This is a fairly abstract question, I hope it is within bounds.
I’m about 5 months into my coding career in web development. I’ve found that there’s often a tension between CPU and storage resources. Put simply, you can use less of one and more of the other, or vice versa (then throw in the speed consideration). I’m now getting to the point of deploying my first app for production, so this balance is now a matter of real dollars and cents. The thing is this: I really don’t have any idea what kind of balance I should be looking for.
Here’s some salient examples that might illuminate the balance to be struck in different case scenarios.
Background
I am working on an app that does alot of diffs between text. Users will call on pages that contain diffs displayed in html. A lot.
First Case
Should I run a diff each time a page is displayed, or should I run the diff once, store it, and call it each time a page is displayed?
Second Case
I have coded up an algorithm that summarises diffs. It’s about 110 lines of code, and it uses 4 or 5 loops and subloops. Again, should I run this once and store the results, so that they can be called on later, or should I just run the algorithm each time a page is displayed?
Would also love to hear your views on the best tools to use to quantify the balance.
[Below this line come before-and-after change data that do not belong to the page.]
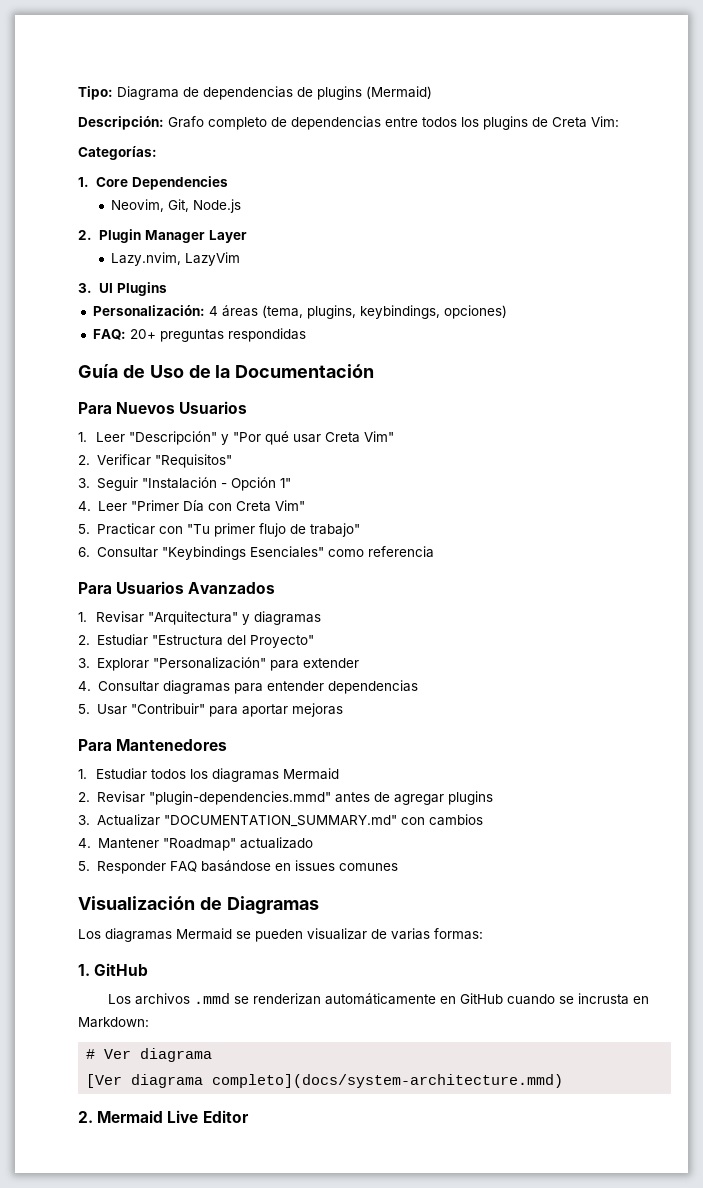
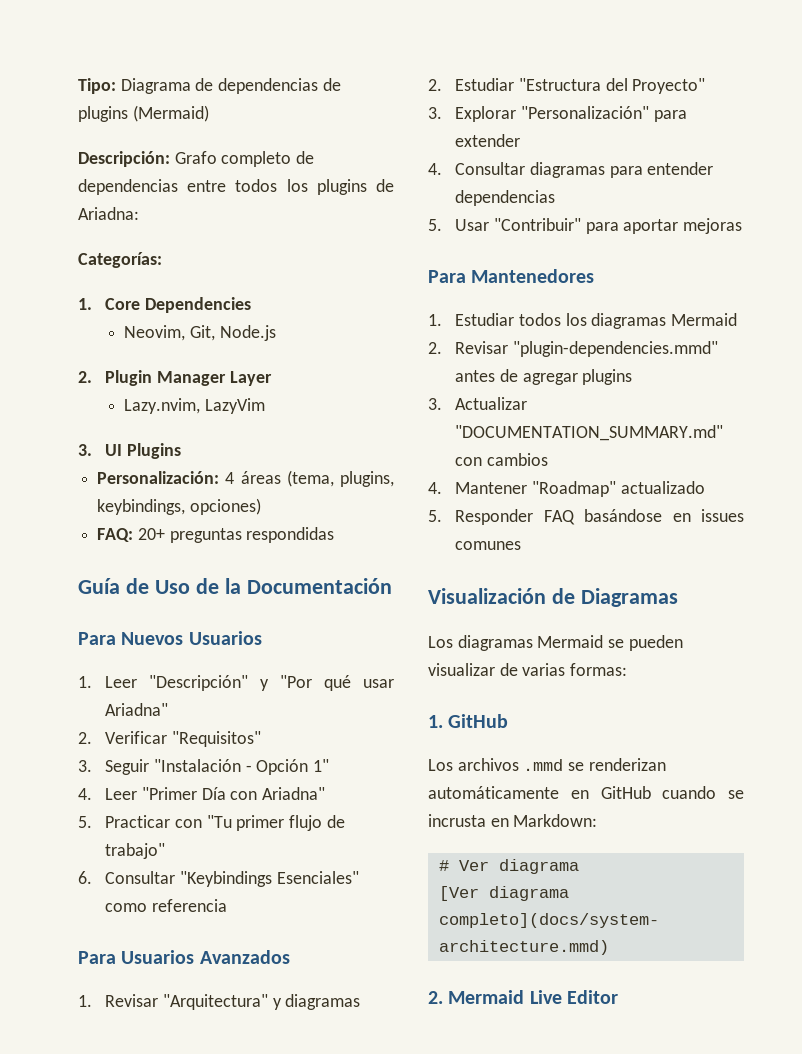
- Descripción: Grafo completo de dependencias entre todos los plugins de Creta Vim:
+ Descripción: Grafo completo de dependencias entre todos los plugins de Ariadna:
- 1. Leer "Descripción" y "Por qué usar Creta Vim"
+ 1. Leer "Descripción" y "Por qué usar Ariadna"
- 4. Leer "Primer Día con Creta Vim"
+ 4. Leer "Primer Día con Ariadna"

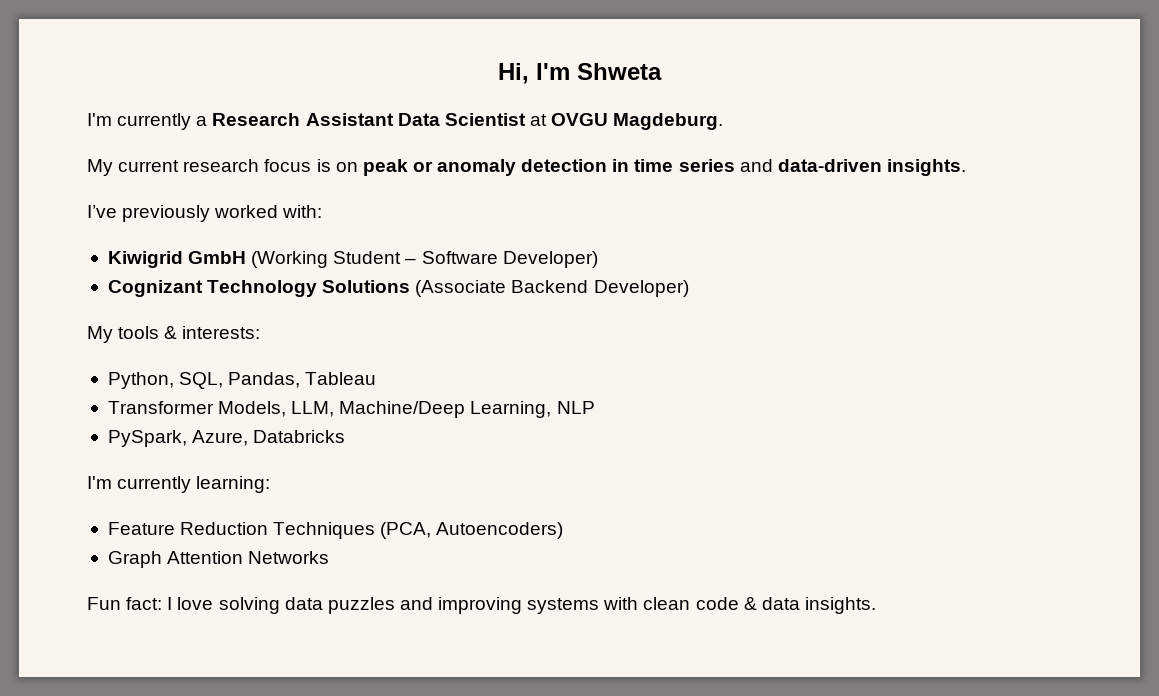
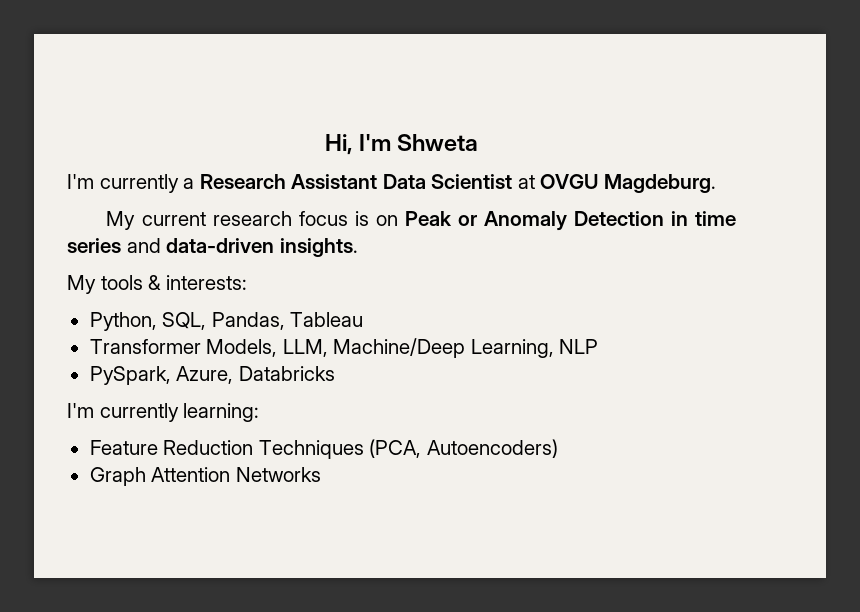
- My current research focus is on peak or anomaly detection in time series and data-driven insights.
+ My current research focus is on Peak or Anomaly Detection in time series and data-driven insights.
- I’ve previously worked with:
- Kiwigrid GmbH (Working Student – Software Developer)
- Cognizant Technology Solutions (Associate Backend Developer)
- Fun fact: I love solving data puzzles and improving systems with clean code & data insights.

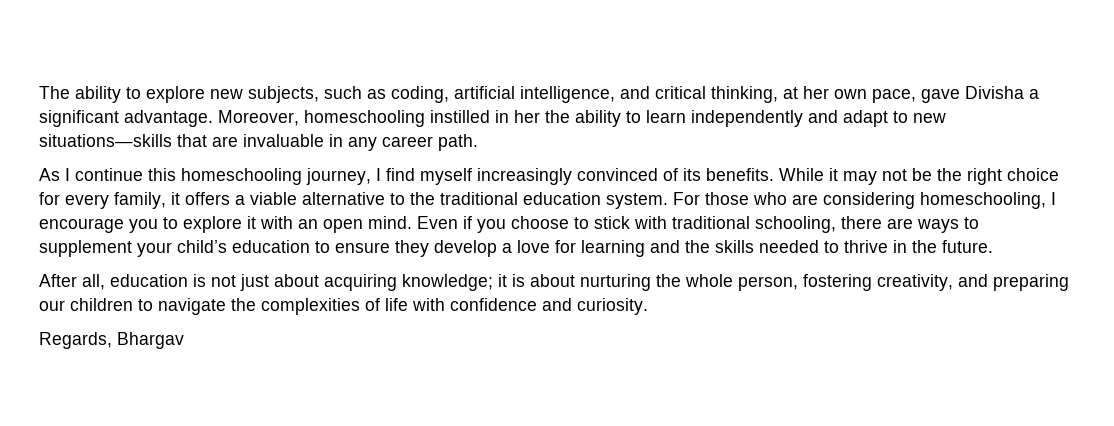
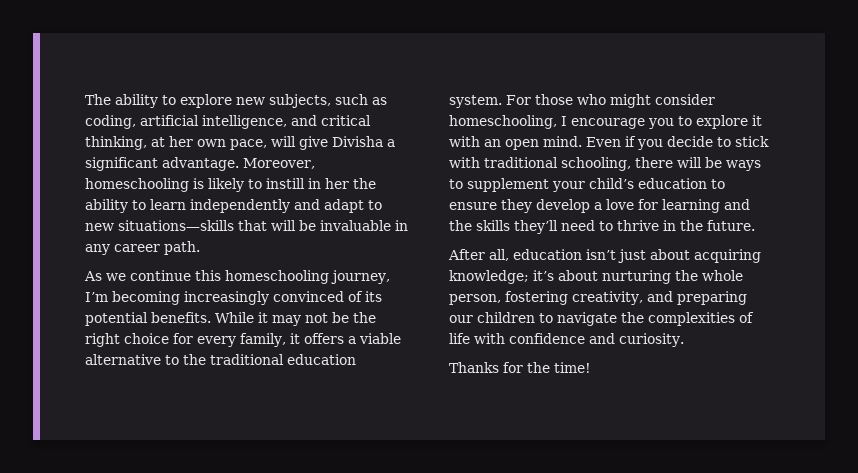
- The ability to explore new subjects, such as coding, artificial intelligence, and critical thinking, at her own pace, gave Divisha a significant advantage.
+ The ability to explore new subjects, such as coding, artificial intelligence, and critical thinking, at her own pace, will give Divisha a significant advantage.
- Moreover, homeschooling instilled in her the ability to learn independently and adapt to new situations—skills that are invaluable in any career path.
+ Moreover, homeschooling is likely to instill in her the ability to learn independently and adapt to new situations—skills that will be invaluable in any career path.
- As I continue this homeschooling journey, I find myself increasingly convinced of its benefits.
+ As we continue this homeschooling journey, I’m becoming increasingly convinced of its potential benefits.
- For those who are considering homeschooling, I encourage you to explore it with an open mind.
+ For those who might consider homeschooling, I encourage you to explore it with an open mind.
- Even if you choose to stick with traditional schooling, there are ways to supplement your child’s education to ensure they develop a love for learning and the skills needed to thrive in the future.
+ Even if you decide to stick with traditional schooling, there will be ways to supplement your child’s education to ensure they develop a love for learning and the skills they’ll need to thrive in the future.
- After all, education is not just about acquiring knowledge; it is about nurturing the whole person, fostering creativity, and preparing our children to navigate the complexities of life with confidence and curiosity.
+ After all, education isn’t just about acquiring knowledge; it’s about nurturing the whole person, fostering creativity, and preparing our children to navigate the complexities of life with confidence and curiosity.
- Regards, Bhargav
+ Thanks for the time!

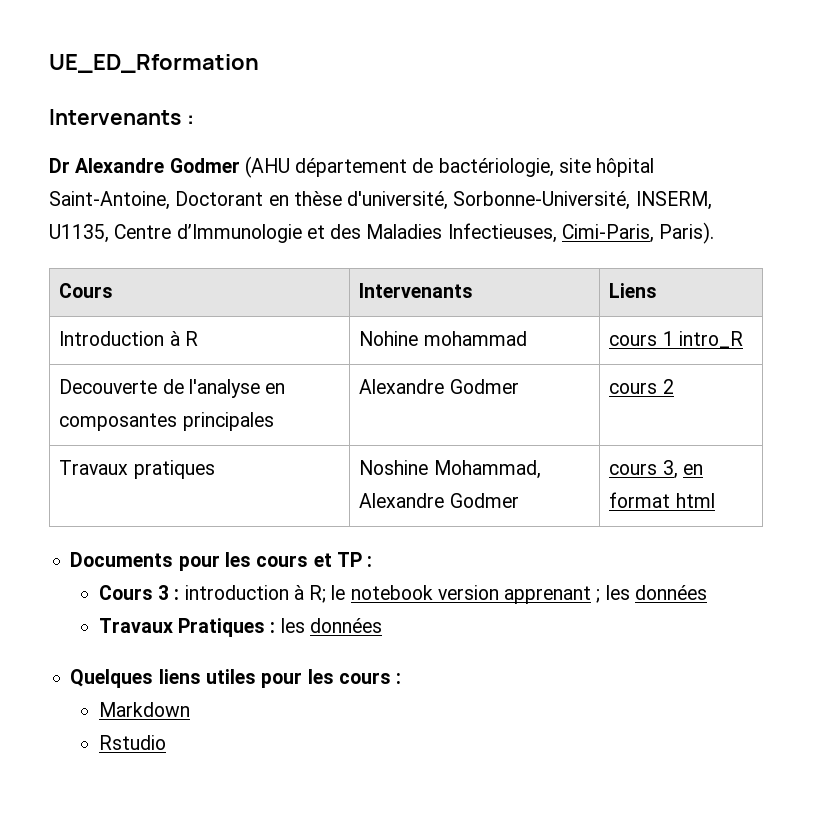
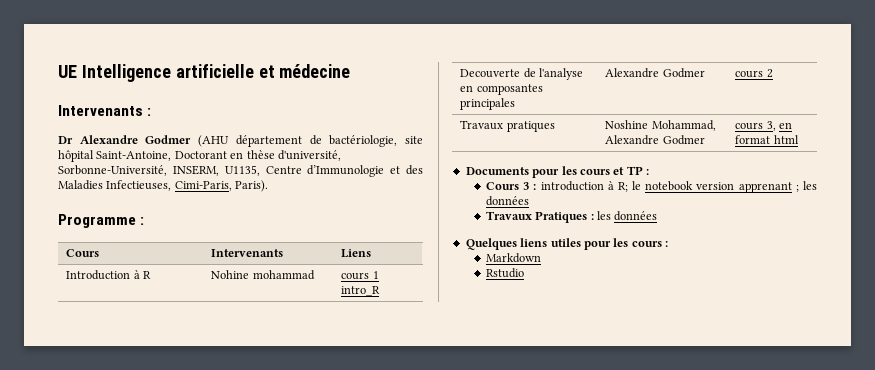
- UE_ED_Rformation
+ UE Intelligence artificielle et médecine
+ Programme :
Difficult to answer without testing it out but you might want to answer these questions:
1) How expensive is the diff operation? Run a test or compute the complexity. If diff operation is on really large files or rapidly changing files, you might want to modify the algorithm. Storing diffs doesn’t seem like a great solution if the files are large, change little or change rapidly over time.
2) How many times would you need to generate the same diff with the same files and is there a time bound associated with this?
– If the same diff is generated over and over again in a short span of time, you might want to cache it and not write it to a database. If the diff is accessed sporadically over time (Few days, months), you might want to store it that is after analyzing 1 above.
You might benchmark using costs on Amazon Web Services. Again you have choices there. You could just use a single EC2 instance for everything or split the workflow against RDS, EC2 and S3 and then analyze the cost. Depends on what level of scale you desire.